Zahnstein ist ein häufiges Problem bei Hunden. Unter Zahnstein versteht man Zahnbeläge, die durch Einlagerungen von Mineralien aus dem Speichel des Tieres hart geworden sind. Zahnstein besteht aus Bakterien, Futterresten, Schleimhautzellen und Mineralien. Er bildet sich zunächst am Übergang vom Zahn zum Zahnfleisch und hat eine raue Oberfläche. Aus diesem Grund können sich weitere Beläge ganz einfach anhaften. Dadurch nimmt der Zahnstein bei Hunden an Dicke zu. Zahnstein bei Hunden betrifft besonders häufig die Backen-, Reiß- und die Eckzähne des Oberkiefers.

Ursachen für Zahnstein bei Hunden

Die Ursache für Zahnstein bei Hunden liegt vor allem in der Bildung von Zahnbelägen, die nicht entfernt werden. Bakterien sammeln sich in Futterresten und bilden in Verbindung mit Zellen der Mundschleimhaut und Mineralien aus dem Speichel den harten Zahnstein. Der Zahnstein vermehrt sich, wenn das Gebiss des Tieres nicht täglich gereinigt wird. Durch regelmäßiges Zähneputzen beim Hund lässt sich Zahnstein vermeiden. Eine Ursache für starken Zahnstein bei Hunden kann auch ein zu geringer Speichelfluss sein. Der Speichel hat unter anderem die Aufgabe, die Futterreste und Bakterien aus dem Mund zu spülen. Von Zahnstein sind besonders häufig kleine Hunderassen betroffen. Aufgrund der oftmals kurzen Schnauze und einer damit häufig einhergehenden Kieferfehlstellung neigen kleine Hunde eher zu Zahnstein. Zudem hecheln kleine Hunde mit einem kurzen Fang häufiger, wodurch die Mundschleimhaut austrocknet. Die Fütterung von viel Feuchtfutter und wenig harten, kauintensiven Futtermitteln kann ebenfalls die Bildung von Zahnstein begünstigen.

Symptome bei Zahnstein

Zahnstein bei Hunden äußert sich zum einen durch die gelblich braunen Beläge auf den Zähnen. Zumeist sind die Zähne des Oberkiefers betroffen. Außerdem kann das betroffene Tier Mundgeruch haben. Leichte Zahnsteinbildung fällt häufig nicht auf, da sie kaum Probleme bereitet. Erst mittlere und starke Zahnsteinbildung führen dann zu weiteren Symptomen wie Blutungen und Entzündungen am Zahnfleisch und Futterverweigerung.

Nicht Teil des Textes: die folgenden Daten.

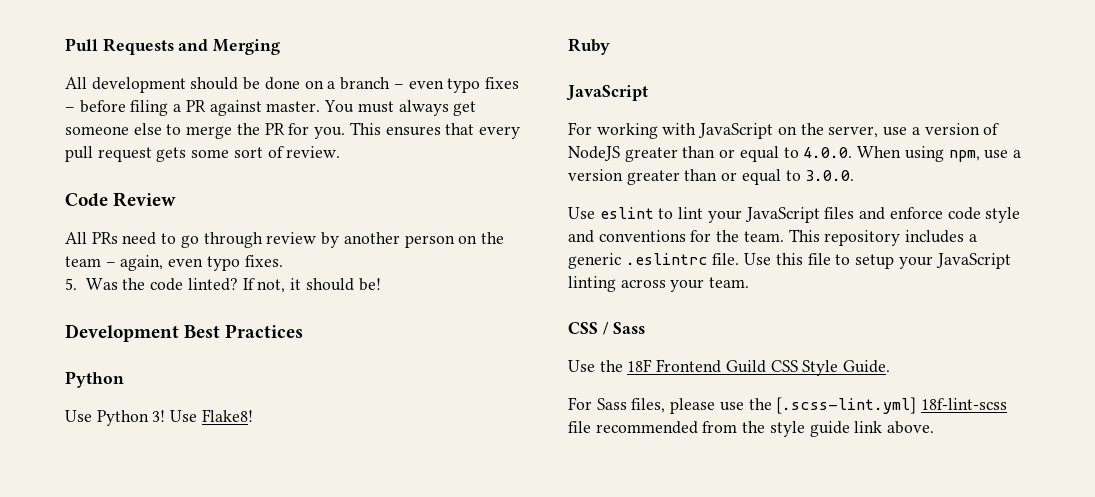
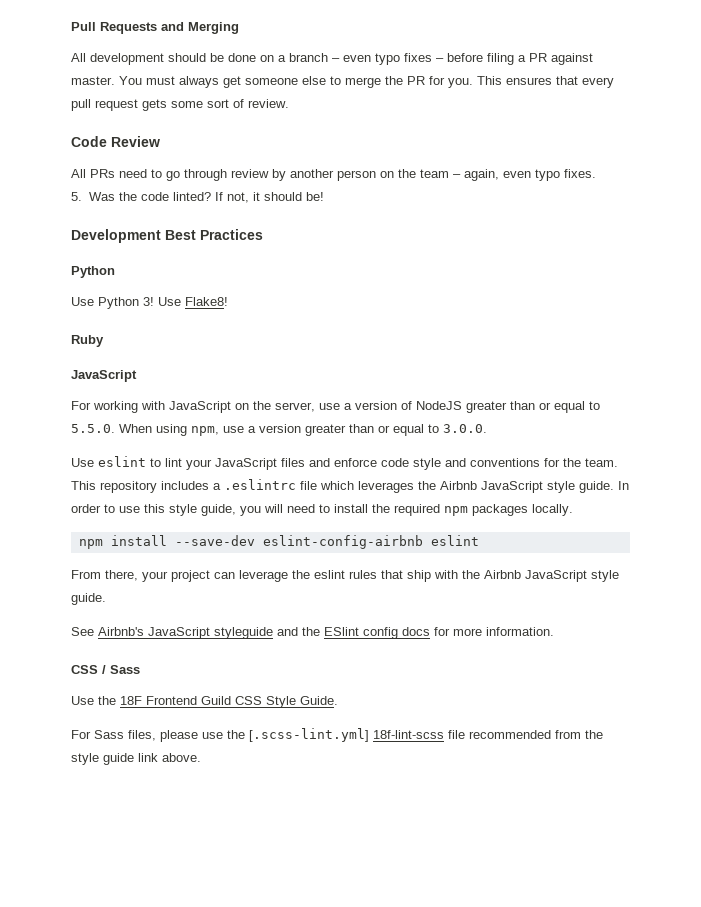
[803,147,853,158] 4.0.0. -> [71,424,115,433] 5.5.0.
[568,253,1011,269] [568,276,750,292] generic .eslintrc file. Use this file to setup your JavaScript linting across your team. -> [224,479,629,493] [71,504,573,516] [78,535,479,549] [71,570,619,582] [71,593,106,605] [71,627,554,639] .eslintrc file which leverages the Airbnb JavaScript style guide. In order to use this style guide, you will need to install the required npm packages locally. // npm install --save-dev eslint-config-airbnb eslint // From there, your project can leverage the eslint rules that ship with the Airbnb JavaScript style guide. // See Airbnb's JavaScript styleguide and the ESlint config docs for more information.

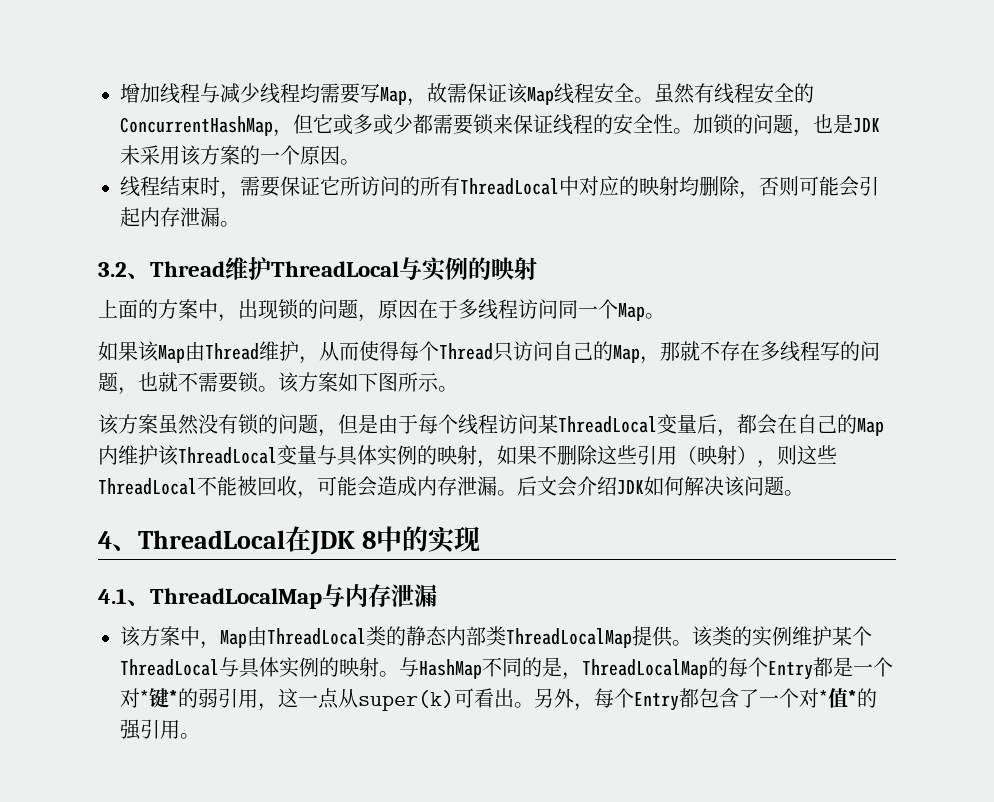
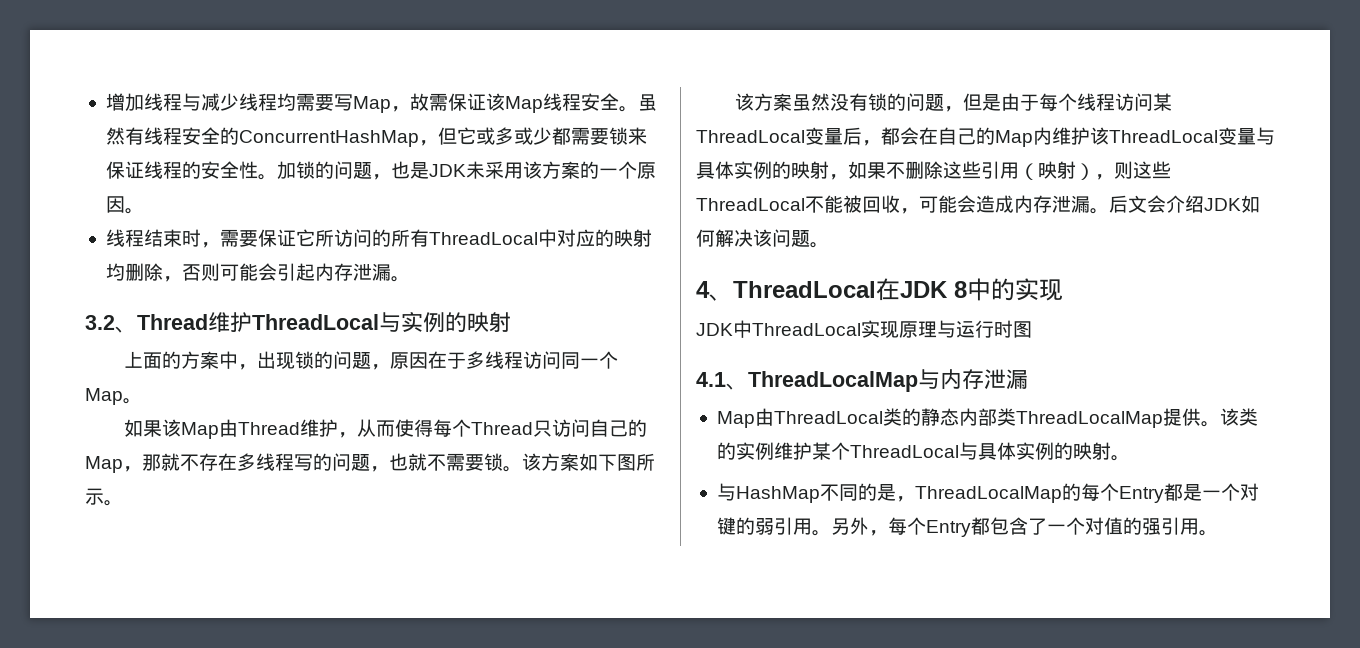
(481, 539) none -> [696,320,1032,338] // JDK中ThreadLocal实现原理与运行时图
[120,626,220,649] 该方案中， -> (1028, 379) none
(399, 674) none -> (1130, 458) //
[140,688,514,711] *键*的弱引用，这一点从super(k)可看出 -> [716,517,812,535] 键的弱引用
[819,688,857,708] *值* -> [1103,517,1123,535] 值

Den Zahnstein entfernen lassen

Weiche Zahnbeläge kann der Hundehalter durch regelmäßiges Zähneputzen seines Hundes selbst entfernen. Harter Zahnstein muss vom Tierarzt entfernt werden. Wird der Zahnstein nicht entfernt, kann es zu eitrigen Zahnfleischentzündungen kommen. Eine Hundekrankenversicherung kann je nach vereinbarter Leistung die Kosten einer regelmäßigen Zahnprophylaxe übernehmen.

Die genannten Informationen stellen keine Anleitung zur Selbstdiagnose und Behandlung von Tierkrankheiten dar. Tierhalter sollten bei gesundheitlichen Problemen ihres Tieres in jedem Fall einen Tierarzt um Rat fragen. Diagnosen über das Internet sind nicht möglich.